Healthy In Disguise

Karen McLean is a girl after our own hearts as the sneaky chef behind the deceptively healthy blog Secret Squirrel Food – a collection of her own sublimely delicious treats that are refined sugar-free, dairy-free, mostly raw, and gluten-free. 

Daylighting as a qualified chartered accountant in supply chain logistics, by night she is cooking up a storm in the Dubai blogosphere by creating nutritious and healthy food, experimenting with alternatives to your not-so-healthy choices and transforming fresh fruit and veg into something tasty. We caught up with her to get the lo-down on how to snack and stay healthy in Dubai. Honestly, we haven’t stopped eating since… 

Karen says… Healthy food doesn’t have to be boring… let’s make it fun! Secret Squirrel Food celebrates the pleasures of eating simple, natural and wholesome food. I love teaching people that they can be healthy.

The name Secret Squirrel Food came from… “Sneaky Health Foods”. Often, people are extremely intrigued by the recipes and can’t believe that they’re healthy. 

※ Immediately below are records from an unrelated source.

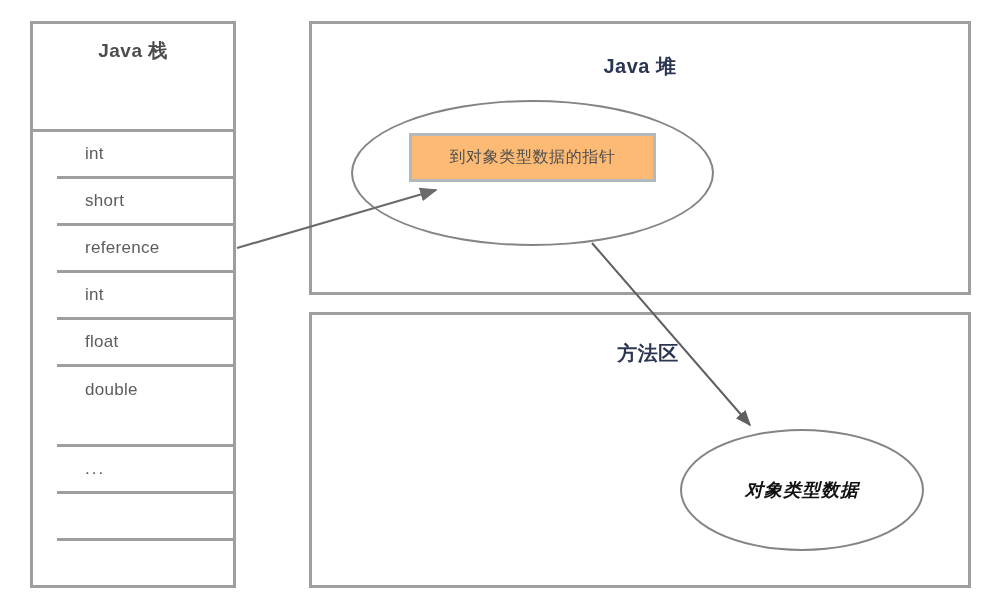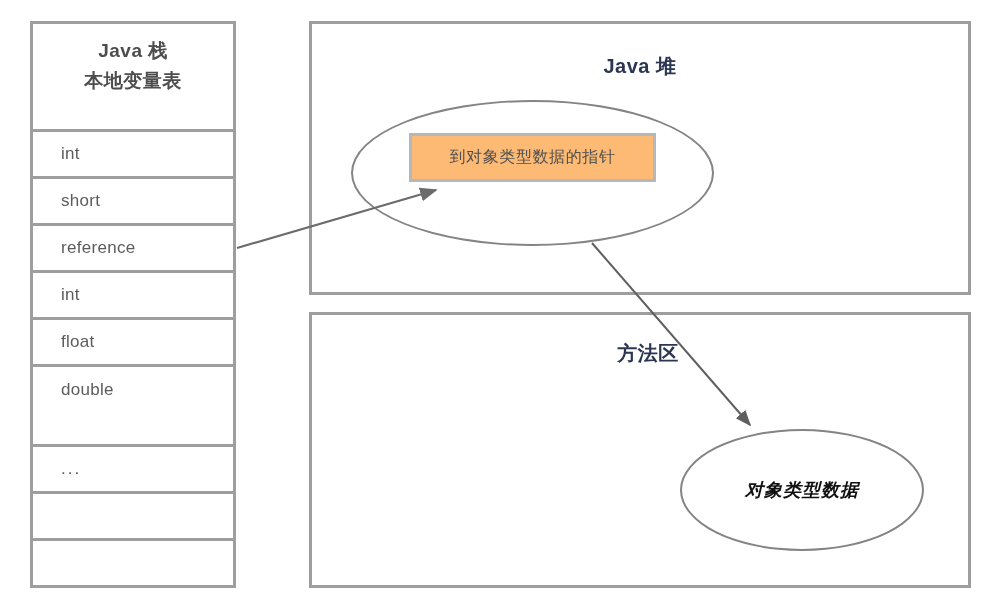--- a/index.html
+++ b/index.html
@@ -148,7 +148,6 @@
   <div class="stack-panel">
     <div class="stack-header">
       <div class="line">Java 栈</div>
-      <div class="line">本地变量表</div>
     </div>
 
     <div class="stack-row">

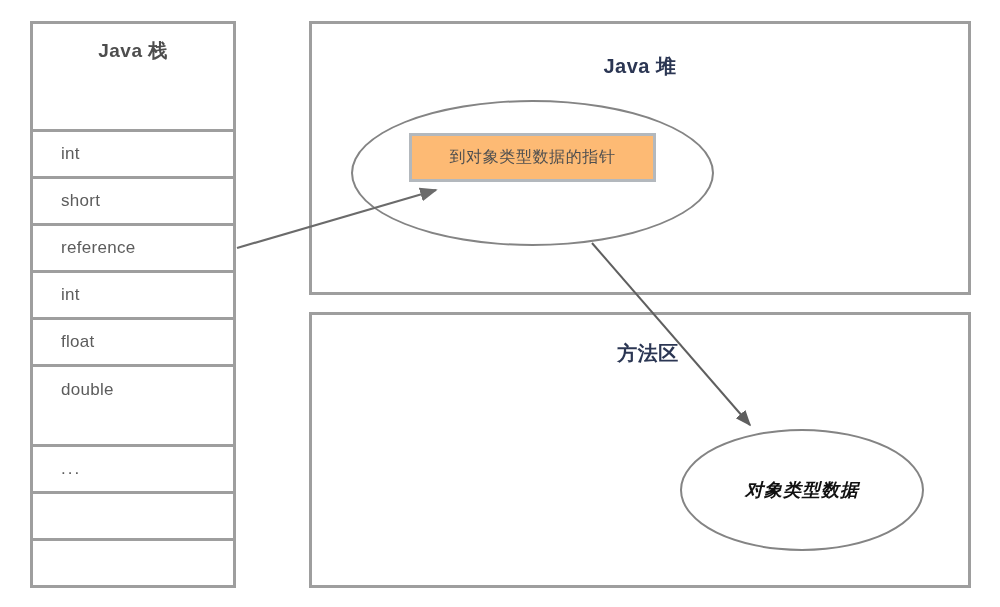--- a/index.html
+++ b/index.html
@@ -58,6 +58,7 @@
     display: flex;
     align-items: center;
     padding-left: 28px;
+    margin-left: 24px;
   }
   .stack-row.tall { height: 80px; align-items: flex-start; padding-top: 12px; }
   .stack-row.last { border-bottom: none; }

If I was stranded on a desert island and could only have one thing to eat for the rest of my life it would be… Peanut Butter! I am a major peanut butter addict. I love to spread it onto fresh slices of apple or banana and put it on crackers and celery sticks, or make raw chocolate peanut butter cups. The possibilities are endless and I would smother it on everything if I could!


Simple Chia Pudding

Chia puddings are packed with Omega 3 fatty acids and can be served in endless combinations: layered with fresh fruit, granola, nuts, super seeds, berry compotes, fruit smoothies. This is a truly nutritious breakfast which will give you radiant, glowing skin. 

3 tbsp chia seeds
1 cup milk of choice (soy, almond, coconut milk etc.)
1/4 tsp vanilla bean paste 

1. Combine all ingredients in a bowl and mix well.
2. Place in the fridge to soak overnight.
3. In the morning, stir the chia pudding until you get a smooth, creamy consistency.
4. That was so EASY! Now that you’ve created a chia pudding, start layering with your favourite fruits and be creative!

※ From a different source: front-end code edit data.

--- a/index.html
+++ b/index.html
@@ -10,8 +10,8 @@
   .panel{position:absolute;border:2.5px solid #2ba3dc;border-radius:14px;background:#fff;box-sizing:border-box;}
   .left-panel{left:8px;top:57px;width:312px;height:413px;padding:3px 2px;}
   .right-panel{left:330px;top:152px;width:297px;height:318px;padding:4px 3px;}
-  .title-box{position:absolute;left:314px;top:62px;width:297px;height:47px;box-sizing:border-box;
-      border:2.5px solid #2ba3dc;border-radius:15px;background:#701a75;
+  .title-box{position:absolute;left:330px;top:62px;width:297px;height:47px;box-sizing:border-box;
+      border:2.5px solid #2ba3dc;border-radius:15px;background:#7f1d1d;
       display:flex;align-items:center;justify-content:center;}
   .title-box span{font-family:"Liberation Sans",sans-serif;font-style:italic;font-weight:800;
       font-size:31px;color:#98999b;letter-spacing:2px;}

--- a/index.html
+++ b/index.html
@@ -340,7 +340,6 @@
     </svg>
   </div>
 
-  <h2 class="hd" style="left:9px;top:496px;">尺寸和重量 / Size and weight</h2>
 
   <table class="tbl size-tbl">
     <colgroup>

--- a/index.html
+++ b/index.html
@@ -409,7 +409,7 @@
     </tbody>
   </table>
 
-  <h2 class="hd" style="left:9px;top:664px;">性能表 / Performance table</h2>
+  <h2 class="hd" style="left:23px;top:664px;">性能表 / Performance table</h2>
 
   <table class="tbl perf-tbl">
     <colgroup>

Spiced Honey Walnut Banana Ice-Cream

It’s smooth, creamy, slightly crunchy, and tastes and “appears” to be incredibly naughty. But looks can be deceiving because this is healthy in disguise! I’m still amazed by how delicious it is. 

Serves 2 
3 frozen ripe bananas
1/2 tbsp honey
1 tsp ground cardamom
1/4 cup walnuts (roughly chopped) 

1. Peel ripe bananas, wrap in glad wrap and freeze overnight.
2. Add frozen bananas, honey and cardamom to food processor or blender and process until fluffy, smooth, and creamy.
3. Add walnuts and carefully mix through with wooden spoon.
4. Empty the mixture into a container and put back into the freezer for a few hours to set.
5. When the ice-cream is ready, scoop with an ice-cream scoop, top with fresh fruit (optional) and a drizzle of honey.
6. Enjoy your guilt-free ice-cream!

Cranberry Pistachio Oat Bars

Are you driving? Rushing to work? On the way home from the gym? Are you feeling HANGRY (a state of anger caused by lack of food)? This is the perfect solution and will keep you satisfied until your next meal. 

Makes 8 
21cm x 21cm square tray.
1 very ripe banana
1/3 cup medjool dates
1 tbsp peanut butter
2 tbsp coconut oil
1 tbsp raw agave syrup
1 cup rolled oats
1/3 cup desiccated coconut
1/2 cup dried cranberries
1/4 cup buckwheat
1/4 cup pistachios
1/2 tsp cinnamon 

1. Preheat oven at 150 degrees Celsius.
2. Add banana, dates, peanut butter, coconut oil, agave syrup to a food processor and process until mixture is well combined.
3. Add remaining ingredients and pulse until just combined.
4. Line tray with baking paper and pour in mixture.
5. Flatten with a spatula, put into the oven for 30 minutes.
6. Let cool on cooling rack and cut into 8 individual bars.
7. Wrap with paper and ribbons. These will keep for 3-4 days and up to a week if kept in the fridge.